## Prompt
Print exactly the lines that run from the first line of the material to the line containing "subtotal: 968.00 -> 936.00", both ends included, and skip the pictures.

## Material to process
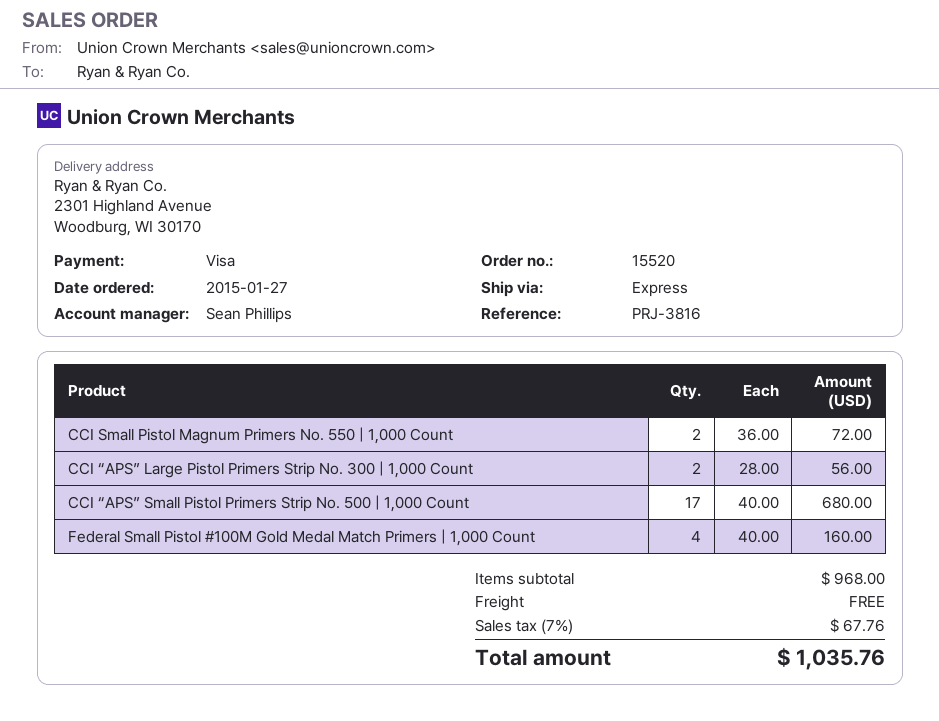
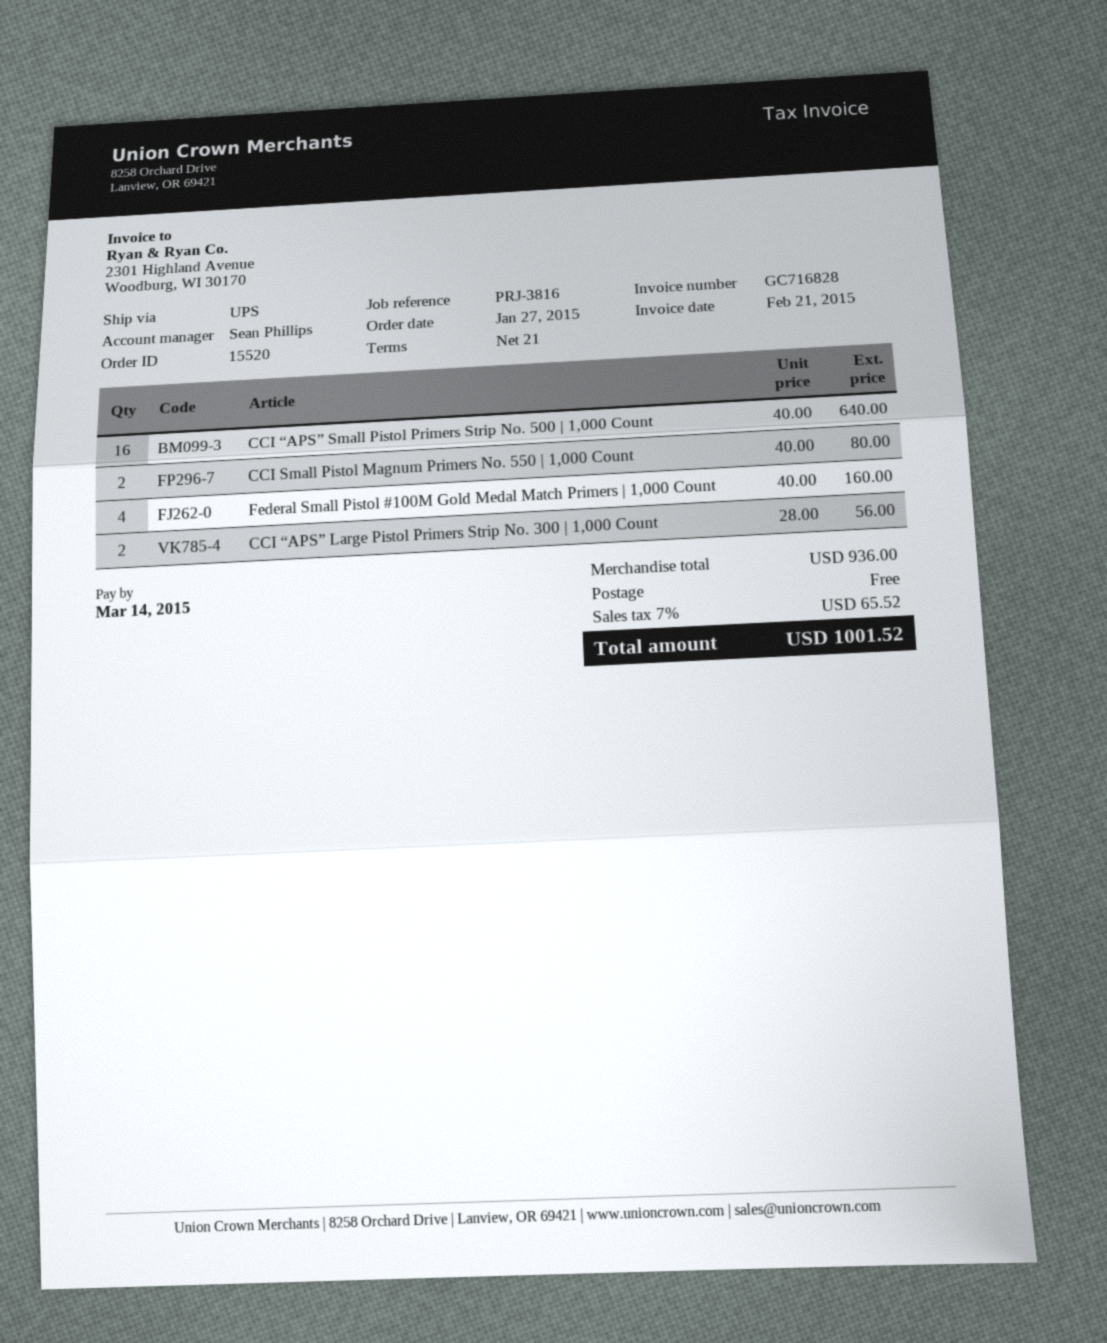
shipping method: express -> UPS
CCI Small Pistol Magnum Primers No. 550 | 1,000 Count: 2 x 36.00 = 72.00 -> 2 x 40.00 = 80.00
CCI “APS” Small Pistol Primers Strip No. 500 | 1,000 Count: 17 x 40.00 = 680.00 -> 16 x 40.00 = 640.00
subtotal: 968.00 -> 936.00
tax: 7% = 67.76 -> 7% = 65.52
total: 1035.76 -> 1001.52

## Written response
shipping method: express -> UPS
CCI Small Pistol Magnum Primers No. 550 | 1,000 Count: 2 x 36.00 = 72.00 -> 2 x 40.00 = 80.00
CCI “APS” Small Pistol Primers Strip No. 500 | 1,000 Count: 17 x 40.00 = 680.00 -> 16 x 40.00 = 640.00
subtotal: 968.00 -> 936.00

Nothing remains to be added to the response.